Слушать гармониста мне не надоедало, я охотно подключал себя к исполняемой мелодии, особенно, опять же, плясовой, частушечной — псковская «Семеновна» легко покорила меня. Мысль о том, что я и сам смогу овладеть гармонью, сперва не приходила в голову. Попробовал я как-то растянуть мехи гармошки с «русским» строем и ужаснулся путанице звуков, которую она мне с готовностью выложила: растягиваешь — один звук от клавиши, сводишь — другой. Но потом кто-то из ребят притащил «хромку», а у нее клавиша и «туда» и «обратно» дает один и тот же звук.
Я сразу разобрался, что к чему, и обнаружил еще, что строй «хромки» не так уж далек от привычного мне рояля — соотносимо, во всяком случае, — и стал подбирать что-то совсем простенькое, а потом и мелодии посложнее. Лиха беда начало… Постепенно я втянулся, и мне уже трудно стало не поиграть немного, когда все просили.
И — снова: так ли все было бы, если бы не гармонь? Гармонист всегда свой человек, и никакое он не начальство…
Мне чертовски повезло: среди друзей, в одной и той же части провел я всю войну.

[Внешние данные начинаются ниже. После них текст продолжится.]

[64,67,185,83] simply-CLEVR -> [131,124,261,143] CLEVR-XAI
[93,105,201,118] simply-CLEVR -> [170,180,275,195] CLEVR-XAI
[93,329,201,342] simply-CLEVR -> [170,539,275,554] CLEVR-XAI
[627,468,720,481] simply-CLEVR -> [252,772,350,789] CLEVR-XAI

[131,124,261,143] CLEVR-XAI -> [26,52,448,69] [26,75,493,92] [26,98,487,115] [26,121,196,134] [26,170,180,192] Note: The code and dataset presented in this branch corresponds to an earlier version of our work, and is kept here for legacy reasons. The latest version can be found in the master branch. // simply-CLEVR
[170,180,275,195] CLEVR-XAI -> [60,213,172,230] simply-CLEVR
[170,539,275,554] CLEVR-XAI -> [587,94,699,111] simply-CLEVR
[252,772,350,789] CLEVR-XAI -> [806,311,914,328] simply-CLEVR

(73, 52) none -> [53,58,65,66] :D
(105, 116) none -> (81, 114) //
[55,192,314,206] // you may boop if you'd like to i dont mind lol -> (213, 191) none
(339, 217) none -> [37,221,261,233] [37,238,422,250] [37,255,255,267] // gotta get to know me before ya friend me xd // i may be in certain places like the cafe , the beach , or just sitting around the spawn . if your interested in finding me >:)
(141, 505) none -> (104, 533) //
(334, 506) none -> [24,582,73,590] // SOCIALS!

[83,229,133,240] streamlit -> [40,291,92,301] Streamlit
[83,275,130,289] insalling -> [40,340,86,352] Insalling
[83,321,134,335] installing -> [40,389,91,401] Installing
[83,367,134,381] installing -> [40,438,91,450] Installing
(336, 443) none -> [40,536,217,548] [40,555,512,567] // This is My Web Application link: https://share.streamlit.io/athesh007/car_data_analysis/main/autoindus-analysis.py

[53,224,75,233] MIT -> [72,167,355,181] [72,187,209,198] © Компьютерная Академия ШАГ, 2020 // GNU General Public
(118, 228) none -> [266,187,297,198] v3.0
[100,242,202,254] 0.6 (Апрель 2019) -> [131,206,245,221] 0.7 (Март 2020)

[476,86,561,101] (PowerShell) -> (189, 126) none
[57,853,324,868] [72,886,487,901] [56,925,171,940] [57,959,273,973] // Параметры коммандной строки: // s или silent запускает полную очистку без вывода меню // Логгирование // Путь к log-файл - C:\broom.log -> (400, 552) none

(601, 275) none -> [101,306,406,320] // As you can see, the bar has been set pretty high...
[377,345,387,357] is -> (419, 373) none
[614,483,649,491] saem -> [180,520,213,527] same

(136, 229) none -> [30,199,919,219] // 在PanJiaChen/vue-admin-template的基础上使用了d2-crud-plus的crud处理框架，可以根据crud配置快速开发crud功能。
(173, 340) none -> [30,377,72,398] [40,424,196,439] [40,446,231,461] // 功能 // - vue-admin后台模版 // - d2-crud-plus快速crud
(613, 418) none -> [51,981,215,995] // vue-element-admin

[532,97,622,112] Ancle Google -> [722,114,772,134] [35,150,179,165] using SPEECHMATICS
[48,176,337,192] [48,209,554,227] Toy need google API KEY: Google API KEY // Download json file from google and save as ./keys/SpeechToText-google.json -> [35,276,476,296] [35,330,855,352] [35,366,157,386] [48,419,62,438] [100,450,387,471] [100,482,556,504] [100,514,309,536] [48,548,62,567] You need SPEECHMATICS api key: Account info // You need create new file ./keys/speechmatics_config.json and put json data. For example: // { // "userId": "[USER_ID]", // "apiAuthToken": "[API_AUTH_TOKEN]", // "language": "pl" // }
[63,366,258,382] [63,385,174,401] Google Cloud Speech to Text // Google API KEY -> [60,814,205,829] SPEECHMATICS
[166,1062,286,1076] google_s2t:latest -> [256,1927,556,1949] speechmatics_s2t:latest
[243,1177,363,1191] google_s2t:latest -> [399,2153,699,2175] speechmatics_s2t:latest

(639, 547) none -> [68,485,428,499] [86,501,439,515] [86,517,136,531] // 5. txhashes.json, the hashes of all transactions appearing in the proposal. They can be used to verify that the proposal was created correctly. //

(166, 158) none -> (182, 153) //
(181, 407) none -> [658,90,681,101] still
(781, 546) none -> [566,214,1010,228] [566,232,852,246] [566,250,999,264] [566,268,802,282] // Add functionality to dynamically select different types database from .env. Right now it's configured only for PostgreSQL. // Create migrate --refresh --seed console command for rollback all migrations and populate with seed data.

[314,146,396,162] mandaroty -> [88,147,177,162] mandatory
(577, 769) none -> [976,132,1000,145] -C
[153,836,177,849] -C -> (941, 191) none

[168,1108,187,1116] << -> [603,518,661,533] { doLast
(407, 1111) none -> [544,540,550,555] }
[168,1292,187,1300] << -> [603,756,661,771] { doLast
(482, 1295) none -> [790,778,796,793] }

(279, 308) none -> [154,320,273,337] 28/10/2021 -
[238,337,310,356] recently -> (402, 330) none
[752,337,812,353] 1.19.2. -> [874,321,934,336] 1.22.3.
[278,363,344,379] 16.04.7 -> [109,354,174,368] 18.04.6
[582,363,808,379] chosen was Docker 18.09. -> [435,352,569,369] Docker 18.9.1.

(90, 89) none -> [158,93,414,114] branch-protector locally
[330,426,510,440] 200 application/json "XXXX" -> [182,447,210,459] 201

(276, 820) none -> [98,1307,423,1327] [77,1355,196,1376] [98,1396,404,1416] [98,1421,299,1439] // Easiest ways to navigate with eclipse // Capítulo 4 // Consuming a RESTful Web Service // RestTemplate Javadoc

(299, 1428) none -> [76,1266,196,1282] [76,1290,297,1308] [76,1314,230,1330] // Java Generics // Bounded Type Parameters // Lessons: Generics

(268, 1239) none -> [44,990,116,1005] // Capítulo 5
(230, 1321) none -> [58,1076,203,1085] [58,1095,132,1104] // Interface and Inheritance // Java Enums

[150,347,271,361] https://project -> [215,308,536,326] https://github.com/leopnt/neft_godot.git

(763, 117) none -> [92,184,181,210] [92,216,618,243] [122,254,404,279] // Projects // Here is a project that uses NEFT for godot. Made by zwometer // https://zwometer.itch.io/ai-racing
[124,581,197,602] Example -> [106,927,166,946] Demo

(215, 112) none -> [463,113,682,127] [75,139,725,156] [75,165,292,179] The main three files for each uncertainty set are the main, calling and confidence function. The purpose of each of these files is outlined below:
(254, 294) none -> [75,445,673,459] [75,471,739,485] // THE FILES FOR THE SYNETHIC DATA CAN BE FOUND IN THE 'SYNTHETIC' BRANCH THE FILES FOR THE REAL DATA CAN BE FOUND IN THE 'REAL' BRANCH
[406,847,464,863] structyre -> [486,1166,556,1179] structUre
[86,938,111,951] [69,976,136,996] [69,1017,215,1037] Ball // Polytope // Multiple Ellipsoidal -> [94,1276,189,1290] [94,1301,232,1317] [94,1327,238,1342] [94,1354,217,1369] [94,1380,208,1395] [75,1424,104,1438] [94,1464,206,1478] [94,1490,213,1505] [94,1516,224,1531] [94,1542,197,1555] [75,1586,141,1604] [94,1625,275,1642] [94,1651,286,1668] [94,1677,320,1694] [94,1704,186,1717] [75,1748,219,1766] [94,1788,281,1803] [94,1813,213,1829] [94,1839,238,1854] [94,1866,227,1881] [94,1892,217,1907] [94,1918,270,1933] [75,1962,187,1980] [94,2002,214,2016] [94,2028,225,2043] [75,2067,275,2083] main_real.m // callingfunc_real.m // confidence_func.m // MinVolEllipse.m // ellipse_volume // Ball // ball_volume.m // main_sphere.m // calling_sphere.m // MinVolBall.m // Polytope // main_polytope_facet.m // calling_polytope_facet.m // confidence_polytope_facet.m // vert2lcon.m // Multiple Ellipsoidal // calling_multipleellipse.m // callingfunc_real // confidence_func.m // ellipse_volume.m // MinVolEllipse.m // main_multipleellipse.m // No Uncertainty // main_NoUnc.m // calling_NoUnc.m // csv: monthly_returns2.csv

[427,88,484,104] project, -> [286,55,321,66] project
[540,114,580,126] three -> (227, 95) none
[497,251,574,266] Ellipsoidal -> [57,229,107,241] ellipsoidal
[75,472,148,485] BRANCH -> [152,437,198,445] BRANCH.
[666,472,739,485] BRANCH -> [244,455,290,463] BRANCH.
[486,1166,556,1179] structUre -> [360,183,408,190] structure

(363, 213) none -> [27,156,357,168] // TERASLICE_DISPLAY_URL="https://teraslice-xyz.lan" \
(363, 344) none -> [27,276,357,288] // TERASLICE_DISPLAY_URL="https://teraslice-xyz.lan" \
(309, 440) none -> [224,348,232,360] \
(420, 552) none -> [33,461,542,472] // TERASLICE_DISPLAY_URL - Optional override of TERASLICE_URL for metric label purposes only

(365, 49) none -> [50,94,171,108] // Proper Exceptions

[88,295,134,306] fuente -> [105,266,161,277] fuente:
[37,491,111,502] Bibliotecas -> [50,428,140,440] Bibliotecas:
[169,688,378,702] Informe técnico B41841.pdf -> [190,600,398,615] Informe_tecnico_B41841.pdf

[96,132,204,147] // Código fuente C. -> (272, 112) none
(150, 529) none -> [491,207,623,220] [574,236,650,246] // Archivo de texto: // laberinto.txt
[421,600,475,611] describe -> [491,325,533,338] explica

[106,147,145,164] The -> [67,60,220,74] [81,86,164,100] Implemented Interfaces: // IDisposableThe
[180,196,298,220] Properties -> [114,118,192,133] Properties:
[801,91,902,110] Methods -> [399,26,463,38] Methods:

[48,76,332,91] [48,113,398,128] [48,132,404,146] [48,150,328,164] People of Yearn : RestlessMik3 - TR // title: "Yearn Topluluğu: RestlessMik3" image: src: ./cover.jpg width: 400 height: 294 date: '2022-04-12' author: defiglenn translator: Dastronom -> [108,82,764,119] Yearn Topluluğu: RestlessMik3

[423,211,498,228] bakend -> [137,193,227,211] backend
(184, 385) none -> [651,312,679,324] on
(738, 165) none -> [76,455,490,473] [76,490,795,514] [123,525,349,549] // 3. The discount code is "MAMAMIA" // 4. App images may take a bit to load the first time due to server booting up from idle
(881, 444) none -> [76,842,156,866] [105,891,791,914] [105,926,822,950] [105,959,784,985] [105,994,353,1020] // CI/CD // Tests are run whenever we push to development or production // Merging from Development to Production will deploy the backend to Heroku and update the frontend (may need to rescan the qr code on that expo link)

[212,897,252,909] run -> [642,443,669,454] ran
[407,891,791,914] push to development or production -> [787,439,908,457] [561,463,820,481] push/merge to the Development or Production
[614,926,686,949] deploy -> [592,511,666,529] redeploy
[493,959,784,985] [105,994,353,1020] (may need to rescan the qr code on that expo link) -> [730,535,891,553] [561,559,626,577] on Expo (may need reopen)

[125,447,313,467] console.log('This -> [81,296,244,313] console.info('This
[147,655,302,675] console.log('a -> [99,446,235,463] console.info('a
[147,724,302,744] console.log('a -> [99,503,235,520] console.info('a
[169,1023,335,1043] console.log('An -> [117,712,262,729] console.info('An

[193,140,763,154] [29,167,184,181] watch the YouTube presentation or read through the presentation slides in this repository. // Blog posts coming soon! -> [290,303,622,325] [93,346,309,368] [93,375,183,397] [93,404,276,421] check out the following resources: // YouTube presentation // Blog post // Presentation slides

Связистские премудрости ставили меня в тупик лишь первое время, потом я стал запросто разбираться во всех тонкостях, и командовать взводом мне было легко. А так как на фронте я ни к чему больше свои силы приложить не мог, то и никакого внутреннего развития моего существа, никакого движения в нем почти не происходило. Я напоминал себе младенца в люльке или человека, мозги которого заморожены на столько-то лет, и теперь я считаю армейские годы периодом, который не следует причислять к цифре моего возраста, и втихомолку сбрасываю себе, таким образом, шесть лет.